--- Source data Enclosed Below ---
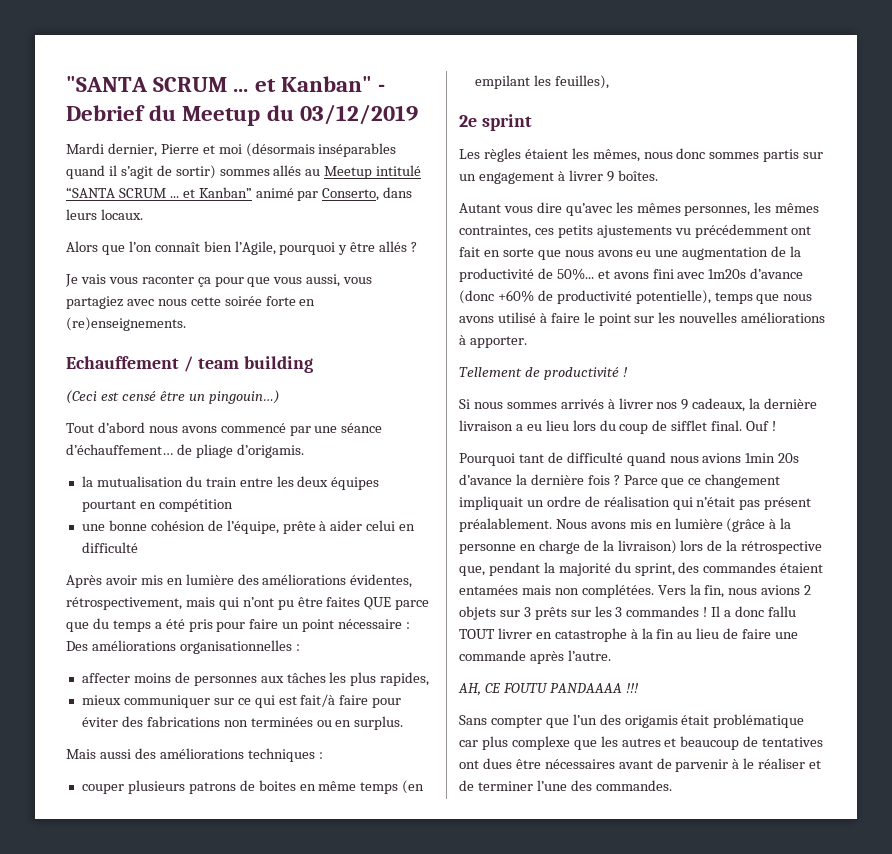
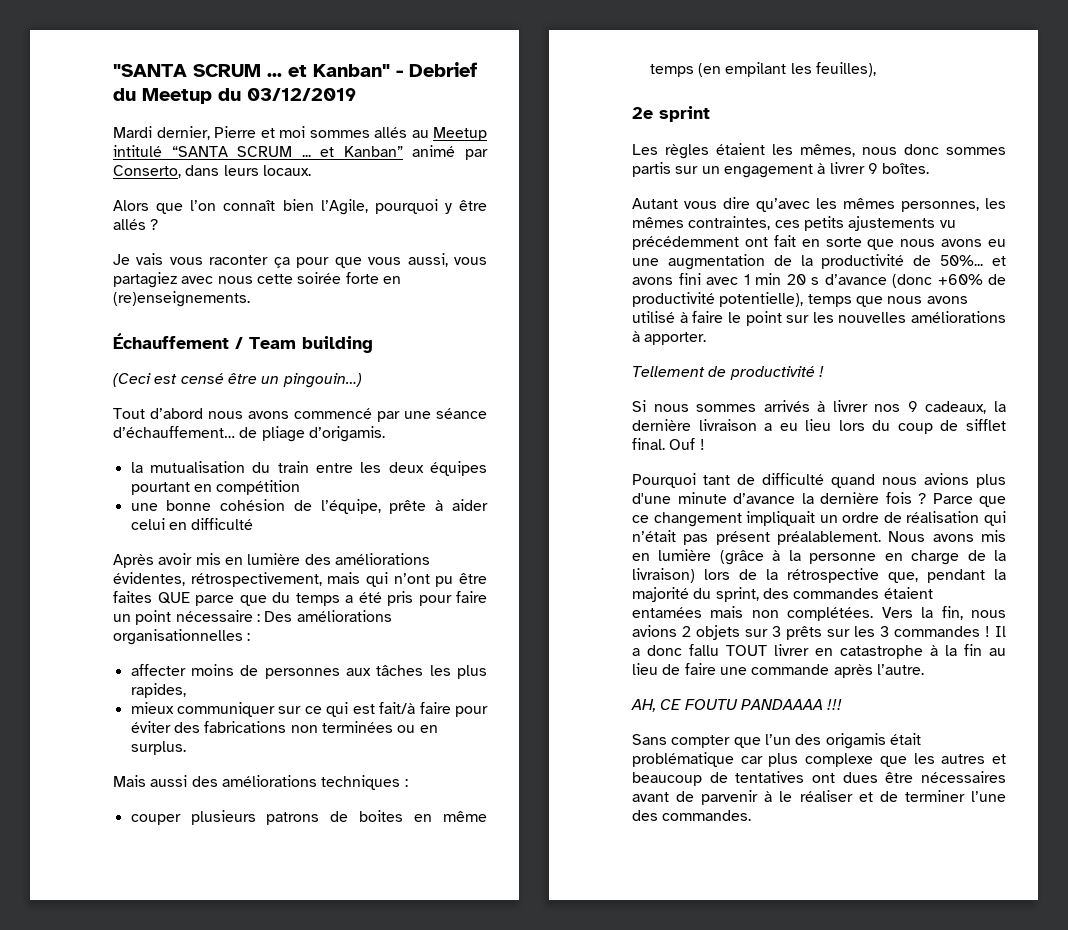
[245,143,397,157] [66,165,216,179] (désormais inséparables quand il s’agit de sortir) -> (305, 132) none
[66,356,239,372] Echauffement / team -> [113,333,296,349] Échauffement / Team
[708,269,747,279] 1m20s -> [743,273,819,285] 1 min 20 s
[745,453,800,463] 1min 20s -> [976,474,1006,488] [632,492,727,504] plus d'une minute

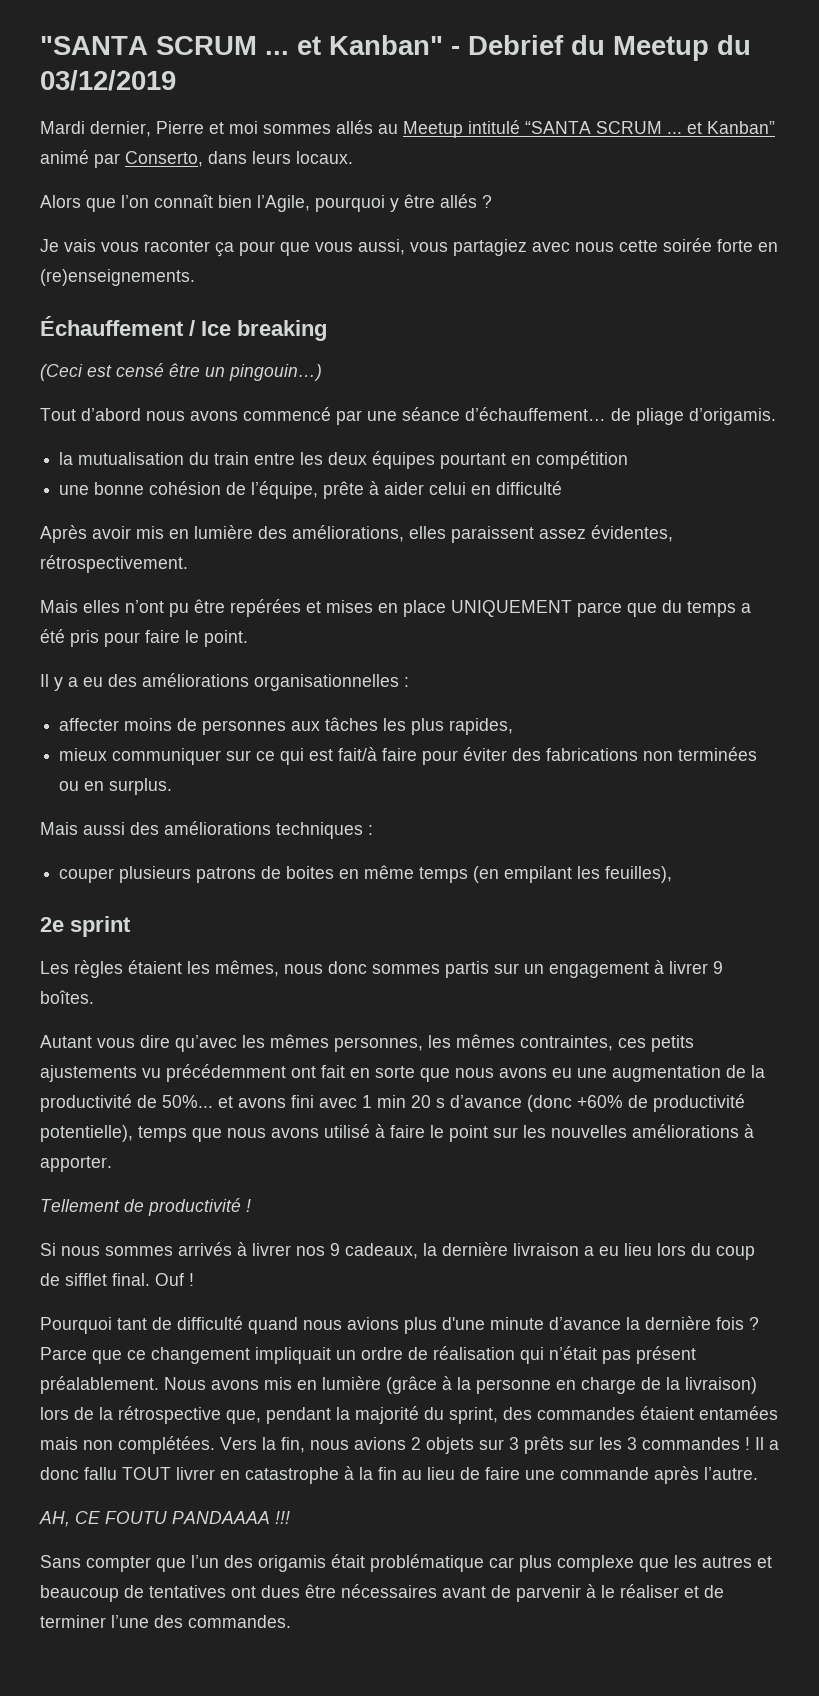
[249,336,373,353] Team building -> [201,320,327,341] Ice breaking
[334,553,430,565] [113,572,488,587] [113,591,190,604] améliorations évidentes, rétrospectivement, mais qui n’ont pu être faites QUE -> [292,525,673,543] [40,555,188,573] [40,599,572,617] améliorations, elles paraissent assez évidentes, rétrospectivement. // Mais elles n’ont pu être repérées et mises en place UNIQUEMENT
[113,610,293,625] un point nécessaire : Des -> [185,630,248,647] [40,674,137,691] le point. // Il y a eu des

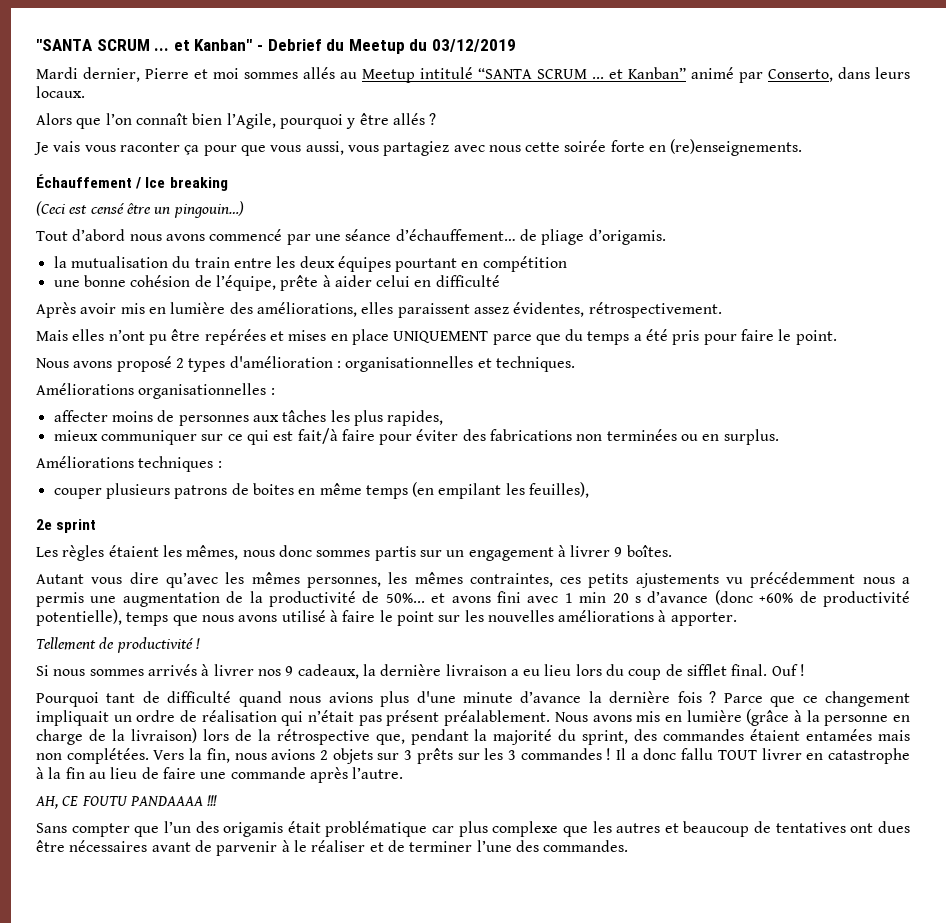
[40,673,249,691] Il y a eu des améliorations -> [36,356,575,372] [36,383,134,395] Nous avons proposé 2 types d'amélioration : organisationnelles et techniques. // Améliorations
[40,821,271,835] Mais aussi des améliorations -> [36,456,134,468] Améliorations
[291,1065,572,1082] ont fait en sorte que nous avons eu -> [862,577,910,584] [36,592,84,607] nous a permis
--- End of Enclosed Source data ---
▶ Exercise directions
Could you reproduce exactly the lines running from the one with "[113,610,293,625] un point" through the final line of the listing above, both included, and drop the pictures?

▶ Result
[113,610,293,625] un point nécessaire : Des -> [185,630,248,647] [40,674,137,691] le point. // Il y a eu des

[40,673,249,691] Il y a eu des améliorations -> [36,356,575,372] [36,383,134,395] Nous avons proposé 2 types d'amélioration : organisationnelles et techniques. // Améliorations
[40,821,271,835] Mais aussi des améliorations -> [36,456,134,468] Améliorations
[291,1065,572,1082] ont fait en sorte que nous avons eu -> [862,577,910,584] [36,592,84,607] nous a permis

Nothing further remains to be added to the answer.